On the topic of our goals. After a great couple of months, November saw significant slippage.
  • House: Sick of the whole thing. They suggested one listing early on and we didn't even go look. Very few listings this month anyway. F
  • Clutter: No progress. F
  • Financial: Recovering from last month's extravagance, plus Thanksgiving - half goal. C 
  • Food: Lots of cooking going on, at least. A
  • Writing: Won NaNoWriMo--50,000 words in 20 days. Got crits on my first chapter, founds lots of structural problems, did not abandon in despair (yet). Left the local writing group, as they're just too far from the sort of stuff I want to do. A
  • Reading: Halfway through both Matter and Green Rider, and unexpectedly found myself rereading Dirk Gently's Holistic Detective Agency, a fine little book. A
Call the month a C, I guess, as we move into the final days of '09.

Friday, November 27, 2009

Thanksgiving

Despite having taken the previous day off, I hadn't done any advance prep at all, which is quite unlike me--I didn't even settle the menu until less than a week beforehand. So I had to start cooking around 6:30. I love a heaped-up bread basket, and we were expecting our guests around 11, so I thought a few brunchy breads might be welcome. The first thing to go into the oven was Golden Pumpkin Walnut Loaf, a favorite standby. They were followed by Fresh Cranberry Muffins. While the dough rose for Cloverleaf Honey Wheat Rolls, I started on the savories.

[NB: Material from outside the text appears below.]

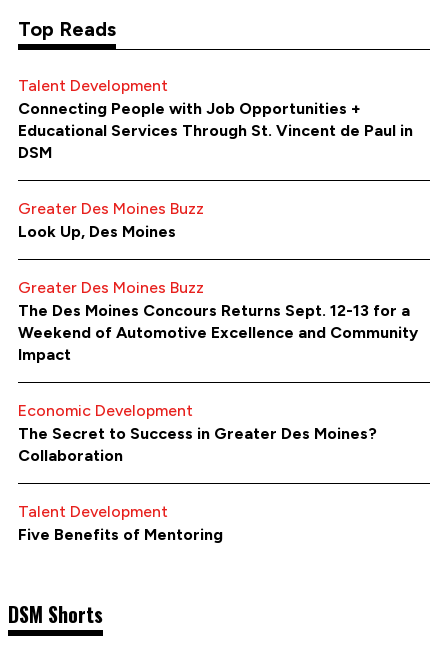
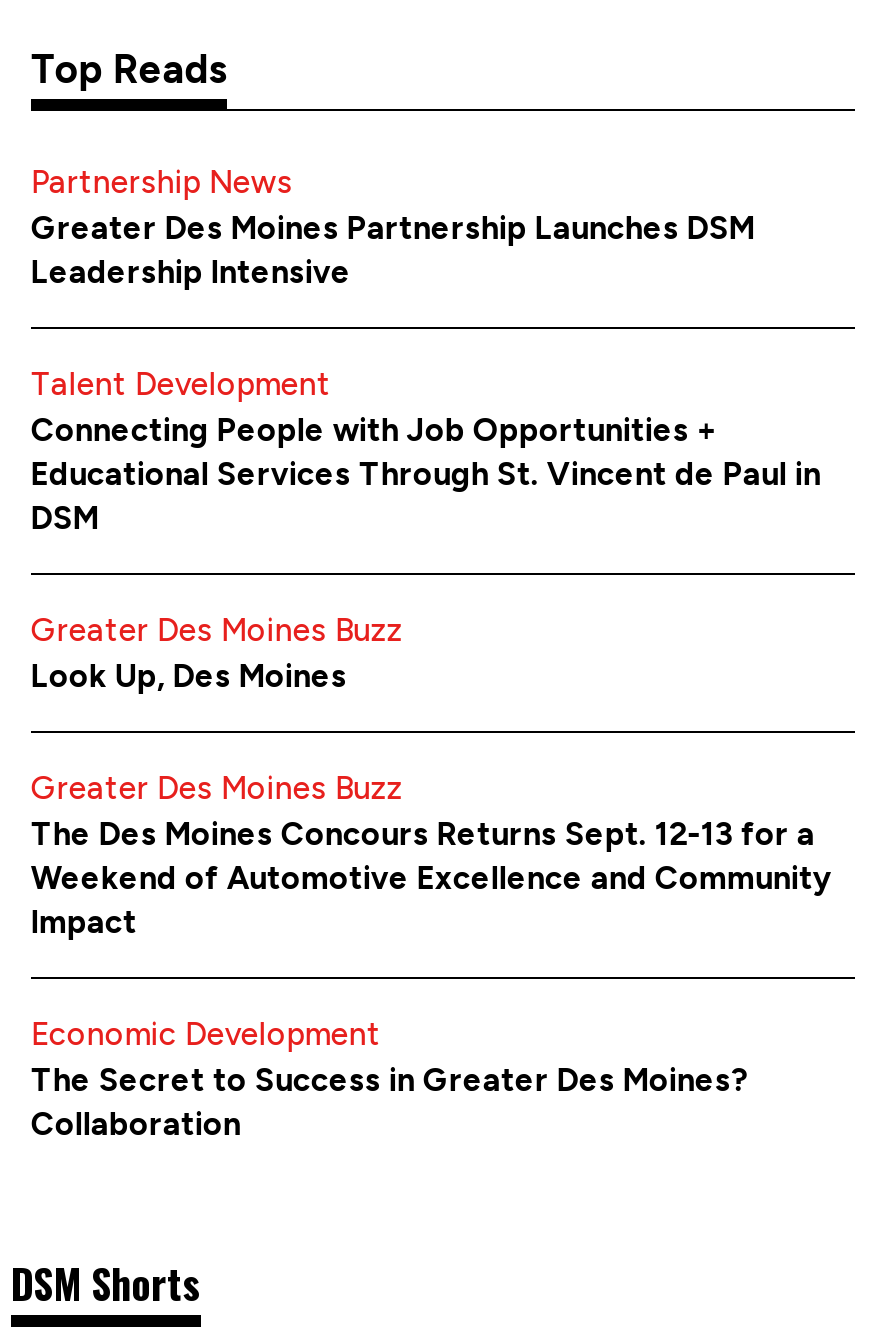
none -> [31,162,755,290] Partnership News | Greater Des Moines Partnership Launches DSM | Leadership Intensive
moved [18,76,418,465] -> [31,364,831,1142]: Talent Development | Connecting People with Job Opportunities + | Educational Services Through St. Vincent de Paul in | ... | The Secret to Success in Greater Des Moines? | Collaboration
[18,502,223,544] Talent Development | Five Benefits of Mentoring -> none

The only new recipe I did this year was the Cranberry Sauce with Port and Dried Figs. I still haven't found "my" sauce, and I'm not sure this one is it, but it was very, very good and I'd certainly make it again. While that cooled, I roasted the chestnuts, made the rub for the turkey, and put together the Prosciutto and Gruyere Pinwheels (yes, again--I'll do something different for Christmas, though!) No one was in any danger of starving while we waited for four o'clock to arrive.

We had a big bird this year--sixteen pounds--and it had to go in around 11:30. Our habit has become to buy a kosher bird. This one, thank goodness, had been defeathered better than some we've had in the past. This year's recipe was Maple-Glazed Turkey with Dijon Gravy, and I can definitely recommend it--the turkey was practically perfect, sweet and tender.

Alongside it we had Brussels Sprout Hash with Caramelized Shallots, mashed potatoes (of course), a simple salad, and New England Sausage Stuffing with Chestnuts.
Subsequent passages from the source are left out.